**EXERCISE AIM**
Your output should be everything below from the line containing "text: ESPERIENZA SPECIFICA" down to the line containing "Almeno 12 anni", both ends included, copied exactly, with pictures left out.

**INFORMATION**
/---
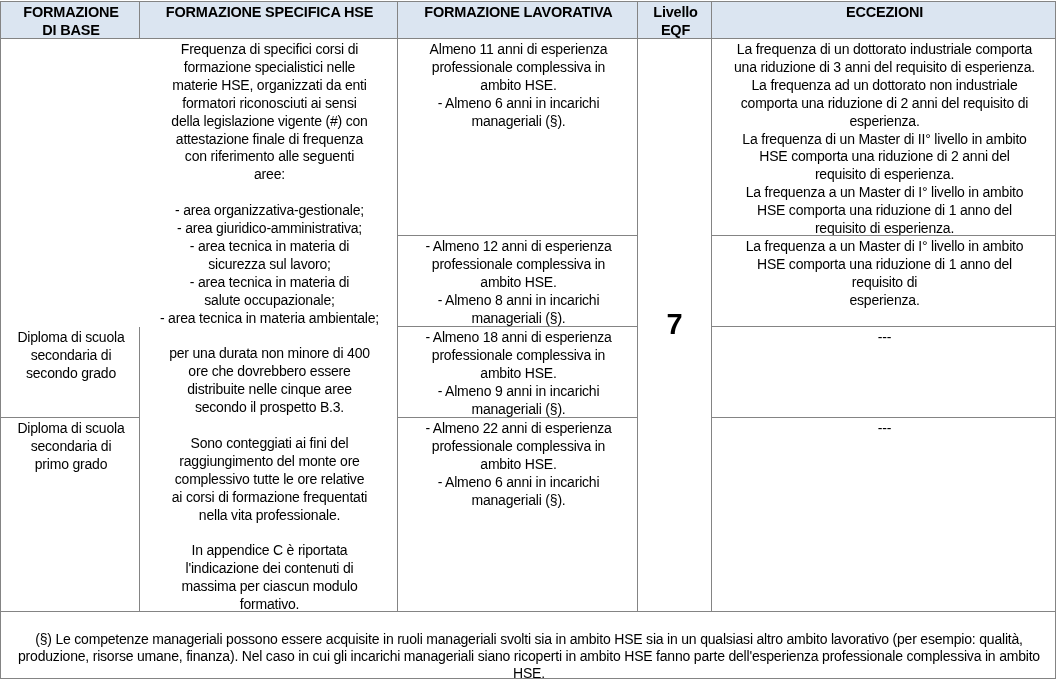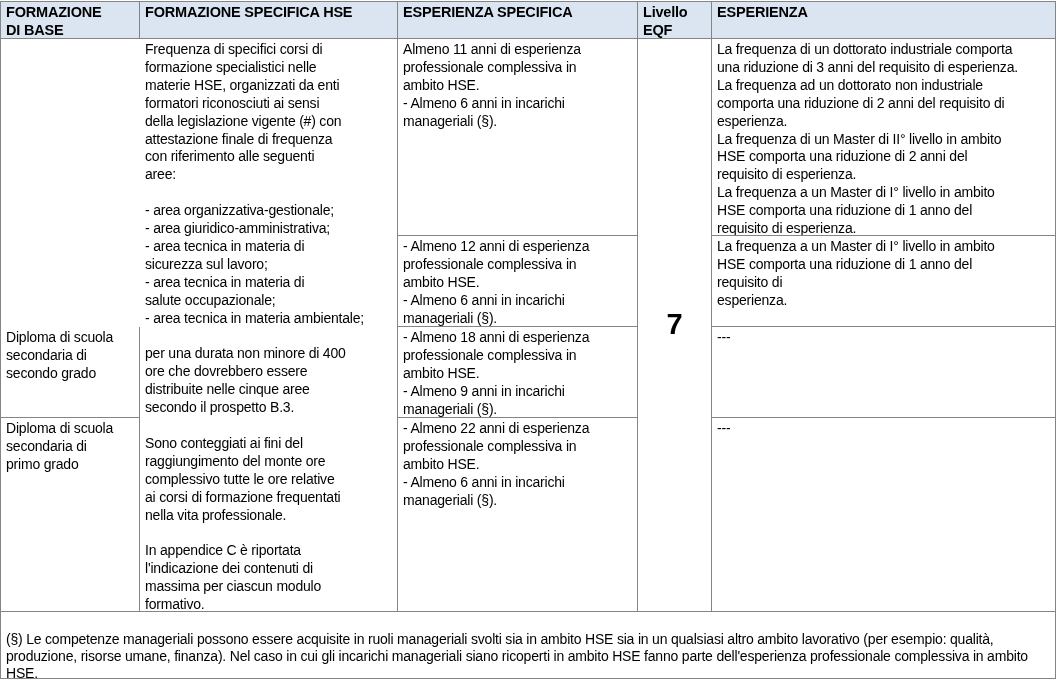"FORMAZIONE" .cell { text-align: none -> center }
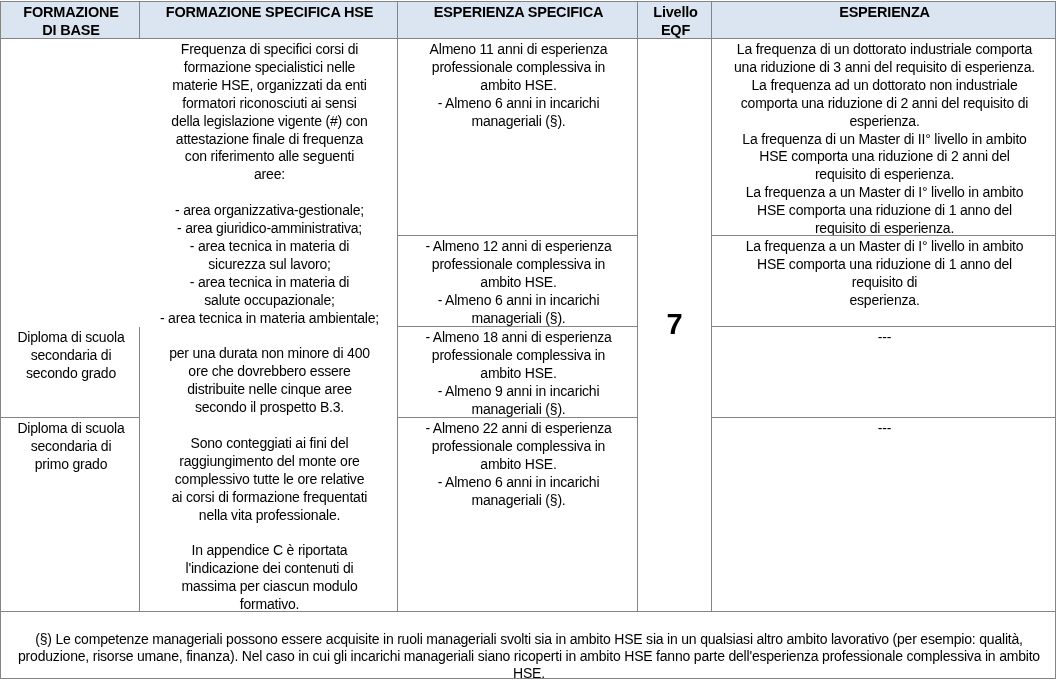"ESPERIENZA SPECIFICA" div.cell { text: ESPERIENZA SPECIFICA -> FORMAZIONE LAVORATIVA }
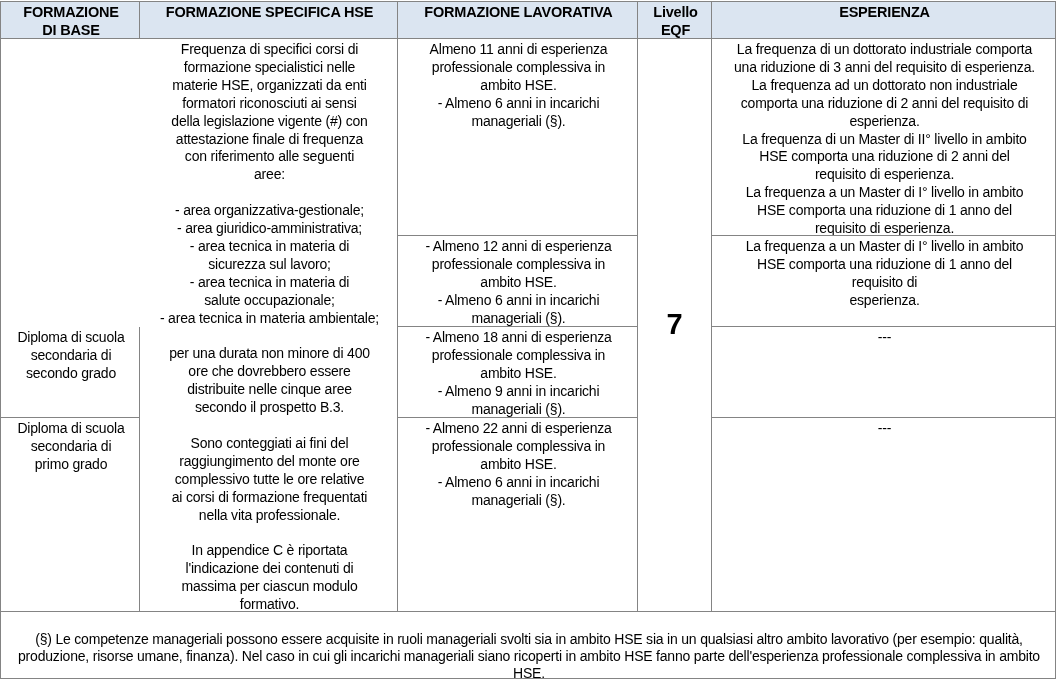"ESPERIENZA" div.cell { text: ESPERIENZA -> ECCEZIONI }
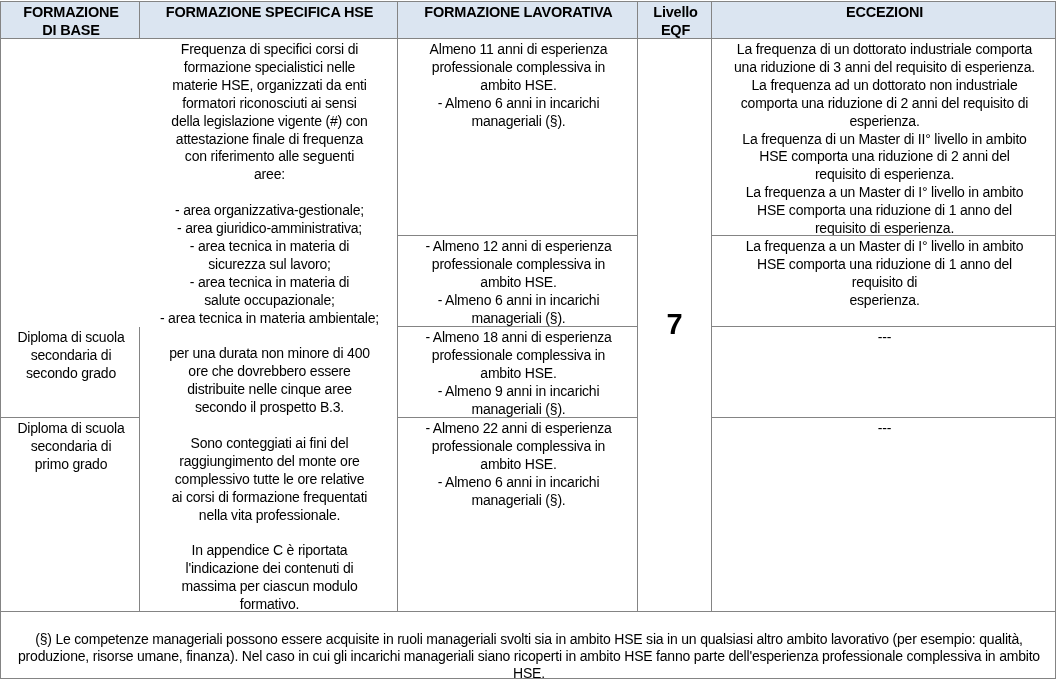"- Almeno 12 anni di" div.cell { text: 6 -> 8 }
\---
/---
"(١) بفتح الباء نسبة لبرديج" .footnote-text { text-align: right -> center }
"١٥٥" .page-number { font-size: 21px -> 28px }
\---
**RESPONSE BELOW**
"ESPERIENZA SPECIFICA" div.cell { text: ESPERIENZA SPECIFICA -> FORMAZIONE LAVORATIVA }
"ESPERIENZA" div.cell { text: ESPERIENZA -> ECCEZIONI }
"- Almeno 12 anni di" div.cell { text: 6 -> 8 }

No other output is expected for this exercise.